InterBolsa, which was Colombia’s largest brokerage firm until its recent liquidation, was sanctioned as far back as 2003 for misallocating public funds, Caracol Radio reported Wednesday.
This revelation indicates that there was ample evidence suggesting stricter financial oversight was necessary in InterBolsa‘s dealings long before the company went under earlier this month.
Colombia’s Comptroller General, Sandra Morelli, claimed that she had cautioned Financial Superintendent Gerardo Hernandez prior to the collapse.
“Given the sensitivity of the issue, I verbally warned the Superintendent,” Morelli said on Wednesday.
Either way, according to Senator Camilo Sanchez, “there was no real control. A share rising the way it did should have [been] checked a long time ago.”
The stock Sanchez referenced belonged to Fabricato, also known as the straw that broke InterBolsa’s back. The brokerage firm made numerous repo transactions of Fabricato shares that purportedly went “above reasonable limits, [and left the company with] a serious lack of liquidity.”
The InterBolsa investor responsible for making the ill-advised repo transactions is Alessandro Corridori.
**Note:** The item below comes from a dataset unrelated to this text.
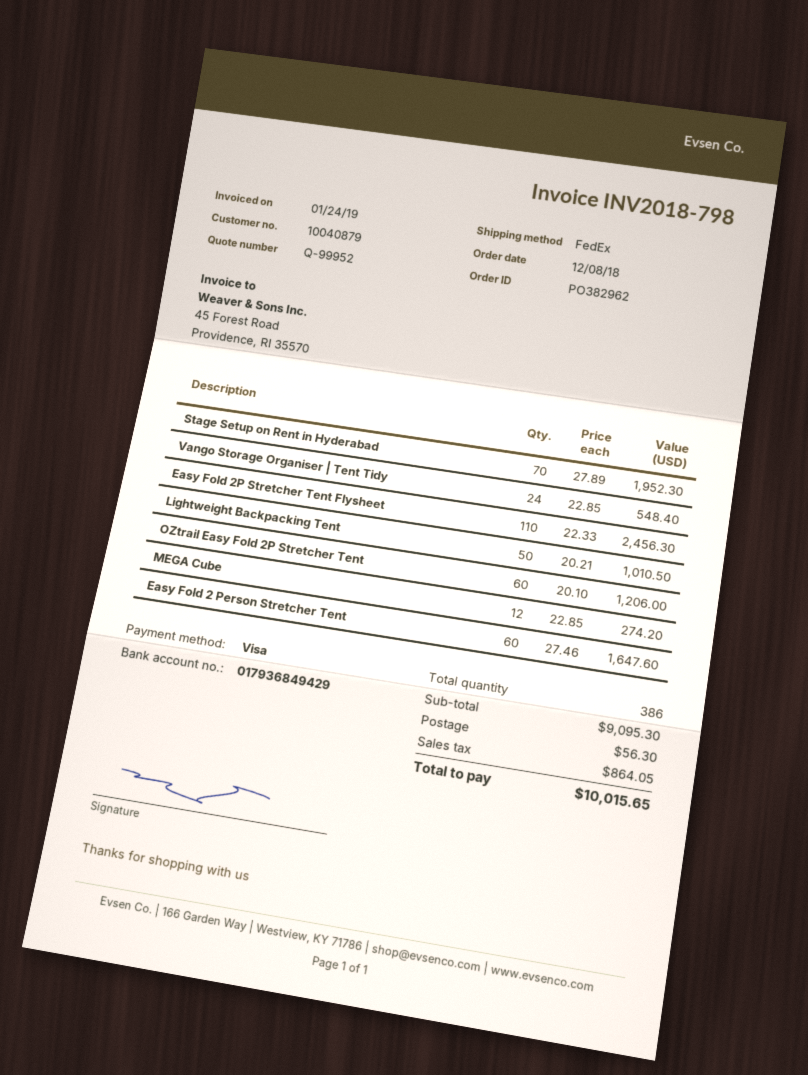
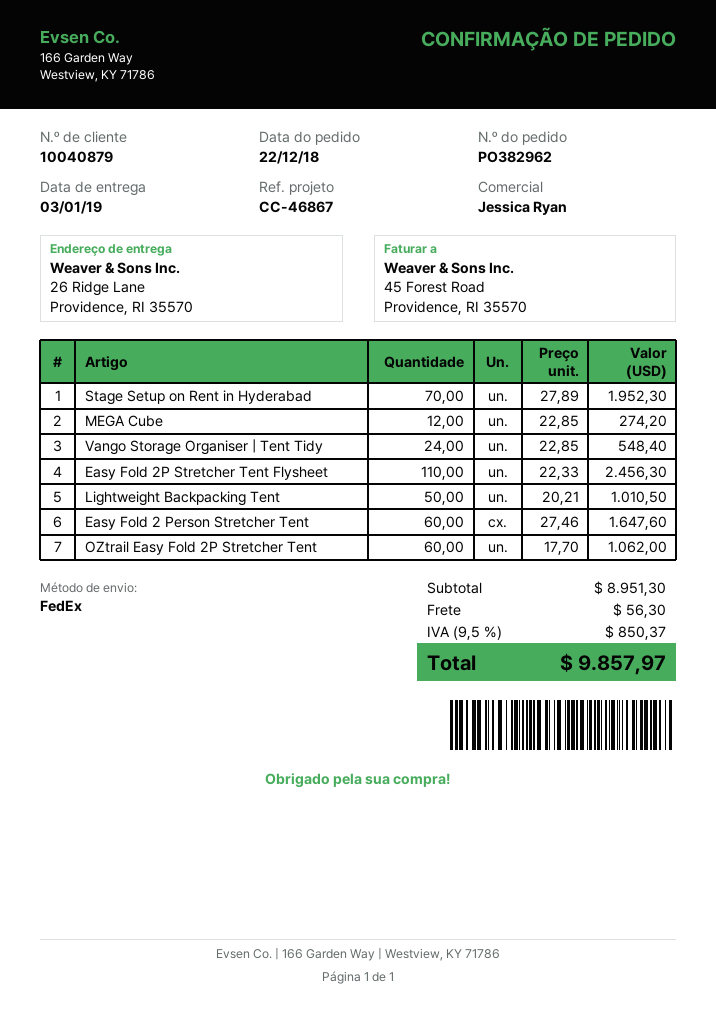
order date: 2018-12-08 -> 2018-12-22
OZtrail Easy Fold 2P Stretcher Tent: 60 x 20.10 = 1206.00 -> 60 x 17.70 = 1062.00
subtotal: 9095.30 -> 8951.30
tax: 864.05 -> 850.37
total: 10015.65 -> 9857.97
According to InterBolsa President Rodrigo Jaramillo, Corridori was a reputable investor who had worked for several prestigous Italian brokerage firms including the multinational dairy and food corporation, Parmalat, and simply made a bad business decision.
According to Italian politician Beppe Grillo however, “in the hundreds of [Parmalat] documents [he has] reviewed, that name [Corridori] never came up.”
Earlier this month, financial regulators essentially shut down InterBolsa after the company failed to make a payment on an $11 million loan.
A criminal investigation is underway to determine whether the company is guilty of tax evasion, hiding information from the public and stock manipulation, just as they were nine years ago.
What originally seemed like just a case of poor investment choices and excessive ambition, has evolved into one of the biggest financial scandals in recent Colombian history and several people could wind up in jail.